Range Resources Corp. — a top producer in Pennsylvania — announced earlier this year that it would cut 8% of its workforce in the Midcontinent and the company has since closed its Oklahoma City office (see Shale Daily, Feb. 25). Magnum Hunter Resources Corp., which is transitioning to an Appalachian pure-play, has also relocated its corporate headquarters from Houston to Dallas (see Shale Daily, Aug. 11, 2014).

On Thursday, Consol Energy went further, saying they would speed-up a plan first announced last year to stop paying health benefits for more than 4,000 retirees.

“Given the sharp decline in the commodity price environment, we are taking steps to ensure that we keep the company lean and competitive during this challenging period,” said Consol spokesman Brian Aiello. “This and other recent decisions across every facet of the organization are difficult, but necessary as we adapt to challenges currently facing us in the marketplace, and in order to more closely align our business model with that of our peers.”

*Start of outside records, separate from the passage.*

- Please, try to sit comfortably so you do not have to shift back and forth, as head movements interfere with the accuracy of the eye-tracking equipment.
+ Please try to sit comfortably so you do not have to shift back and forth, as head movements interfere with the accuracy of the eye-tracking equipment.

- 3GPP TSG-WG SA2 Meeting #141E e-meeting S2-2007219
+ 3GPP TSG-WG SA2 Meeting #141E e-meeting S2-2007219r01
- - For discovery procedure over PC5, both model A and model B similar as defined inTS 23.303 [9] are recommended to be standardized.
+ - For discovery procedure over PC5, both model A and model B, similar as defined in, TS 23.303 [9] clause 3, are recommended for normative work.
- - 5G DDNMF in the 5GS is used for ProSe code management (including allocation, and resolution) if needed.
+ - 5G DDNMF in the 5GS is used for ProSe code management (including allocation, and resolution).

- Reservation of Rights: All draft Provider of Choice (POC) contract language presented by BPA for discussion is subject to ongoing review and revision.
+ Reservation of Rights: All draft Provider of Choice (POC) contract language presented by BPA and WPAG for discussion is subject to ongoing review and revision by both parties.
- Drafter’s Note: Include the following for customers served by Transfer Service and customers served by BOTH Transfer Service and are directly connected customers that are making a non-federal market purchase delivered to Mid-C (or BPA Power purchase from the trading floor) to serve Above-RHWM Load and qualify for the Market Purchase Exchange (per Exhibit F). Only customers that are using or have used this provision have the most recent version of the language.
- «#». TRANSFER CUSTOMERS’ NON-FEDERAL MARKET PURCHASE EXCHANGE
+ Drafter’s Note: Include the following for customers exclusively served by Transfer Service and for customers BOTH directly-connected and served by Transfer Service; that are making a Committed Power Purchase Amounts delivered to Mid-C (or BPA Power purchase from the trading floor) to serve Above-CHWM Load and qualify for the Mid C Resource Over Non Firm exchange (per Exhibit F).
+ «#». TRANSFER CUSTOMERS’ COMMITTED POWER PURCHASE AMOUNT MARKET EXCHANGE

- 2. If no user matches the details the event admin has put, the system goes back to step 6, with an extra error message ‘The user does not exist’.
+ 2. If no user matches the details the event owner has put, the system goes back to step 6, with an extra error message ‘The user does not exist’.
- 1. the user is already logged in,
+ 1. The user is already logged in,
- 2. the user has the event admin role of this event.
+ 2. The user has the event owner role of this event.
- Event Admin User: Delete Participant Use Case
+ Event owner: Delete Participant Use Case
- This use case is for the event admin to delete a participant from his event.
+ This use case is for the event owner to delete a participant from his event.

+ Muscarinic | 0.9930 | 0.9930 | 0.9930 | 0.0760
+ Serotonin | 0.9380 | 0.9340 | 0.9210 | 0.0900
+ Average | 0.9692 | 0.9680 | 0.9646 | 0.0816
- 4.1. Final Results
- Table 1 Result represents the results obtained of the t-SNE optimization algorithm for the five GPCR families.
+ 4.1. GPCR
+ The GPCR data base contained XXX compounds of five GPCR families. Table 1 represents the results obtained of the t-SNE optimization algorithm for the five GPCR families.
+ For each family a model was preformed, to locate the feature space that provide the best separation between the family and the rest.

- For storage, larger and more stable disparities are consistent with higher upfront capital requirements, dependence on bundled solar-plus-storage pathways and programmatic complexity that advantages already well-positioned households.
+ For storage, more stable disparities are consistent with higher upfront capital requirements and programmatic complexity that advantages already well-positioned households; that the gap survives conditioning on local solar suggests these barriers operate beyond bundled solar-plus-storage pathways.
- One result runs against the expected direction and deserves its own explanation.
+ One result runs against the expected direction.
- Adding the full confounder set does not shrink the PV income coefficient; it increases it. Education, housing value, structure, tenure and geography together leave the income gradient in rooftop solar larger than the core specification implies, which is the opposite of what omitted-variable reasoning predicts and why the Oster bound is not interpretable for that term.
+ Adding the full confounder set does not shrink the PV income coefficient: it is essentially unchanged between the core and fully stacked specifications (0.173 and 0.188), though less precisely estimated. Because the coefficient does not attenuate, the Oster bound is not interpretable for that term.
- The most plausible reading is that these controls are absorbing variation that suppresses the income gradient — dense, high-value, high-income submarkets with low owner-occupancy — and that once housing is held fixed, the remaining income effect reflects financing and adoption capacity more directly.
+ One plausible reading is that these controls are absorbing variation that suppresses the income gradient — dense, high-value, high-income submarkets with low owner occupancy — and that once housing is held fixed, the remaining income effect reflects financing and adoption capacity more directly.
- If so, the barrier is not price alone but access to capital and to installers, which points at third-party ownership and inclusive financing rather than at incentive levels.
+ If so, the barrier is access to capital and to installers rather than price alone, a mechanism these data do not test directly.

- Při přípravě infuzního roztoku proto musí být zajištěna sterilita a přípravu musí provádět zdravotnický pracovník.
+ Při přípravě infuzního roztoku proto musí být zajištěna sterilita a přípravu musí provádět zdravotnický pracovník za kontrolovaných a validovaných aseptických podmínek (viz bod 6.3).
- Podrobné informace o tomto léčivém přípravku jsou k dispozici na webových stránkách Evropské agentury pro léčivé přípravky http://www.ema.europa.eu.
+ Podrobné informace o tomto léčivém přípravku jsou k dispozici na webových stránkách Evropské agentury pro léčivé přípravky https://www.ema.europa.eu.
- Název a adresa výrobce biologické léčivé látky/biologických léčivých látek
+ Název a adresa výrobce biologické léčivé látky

Several of the Appalachian Basin’s leading producers did not respond to inquiries about whether they plan to cut more jobs later in the year, with some saying only that their previously announced realignment plans have been completed.

Declines

On Thursday, the Energy Information Administration said 57 North American independent oil and gas producers represented in the Nasdaq’s Oil Service Sector Index experienced a collective year-over-year decline in first quarter net income of 574%, going from a profit of $2.9 billion last year to a loss of $13.9 billion this year.

According to state jobs data released Friday, on a seasonally adjusted basis, Pennsylvania’s mining and logging sector lost 1,400 jobs between November 2014 and May, even as the state’s civilian labor force grew considerably to more than 6.4 million during that time. The mining and logging category includes the oil and gas extraction sector, but not related activities such as pipeline construction or natural gas distribution, among others, Goulet said.

West Virginia also lost more than 1,000 jobs in its mining sector between November 2014 and April, while Ohio lost 800 jobs in the sector during the same period, according to seasonally adjusted federal data.

Rousu, the Susquehanna University economics professor, pointed to the change in Pennsylvania’s unemployment rate between April 2014 and May, which went from 6% to 5.4%. During that time, however, unemployment hit a seven-year low of 5% in December, just before companies in the Marcellus began to scale-back sharply in response to the commodity downturn.

“That very well could be from job losses in the natural gas industry,” he said of the slight increase from December to May. “It could be a part of that bump, it would coincide with the slide in oil and gas prices.”

Although December is a historically low month for unemployment with additional seasonal jobs, Rousu compared New Jersey’s current 6.5% unemployment rate with Pennsylvania’s to demonstrate the corollary between natural gas development and job growth over the last decade in the Keystone state.

“Pennsylvania’s [unemployment] rate has always been similar to New Jersey’s, if you look at historical side-by-side graphs, you’d see that,” he said. “But when natural gas development really started to take-off around 2009, the rate was a percent, a percent and a half lower than New Jersey’s and it’s been that way for the last seven years or so.

“Can we say for sure that all of that is because of the Marcellus — no — but most of it makes sense.”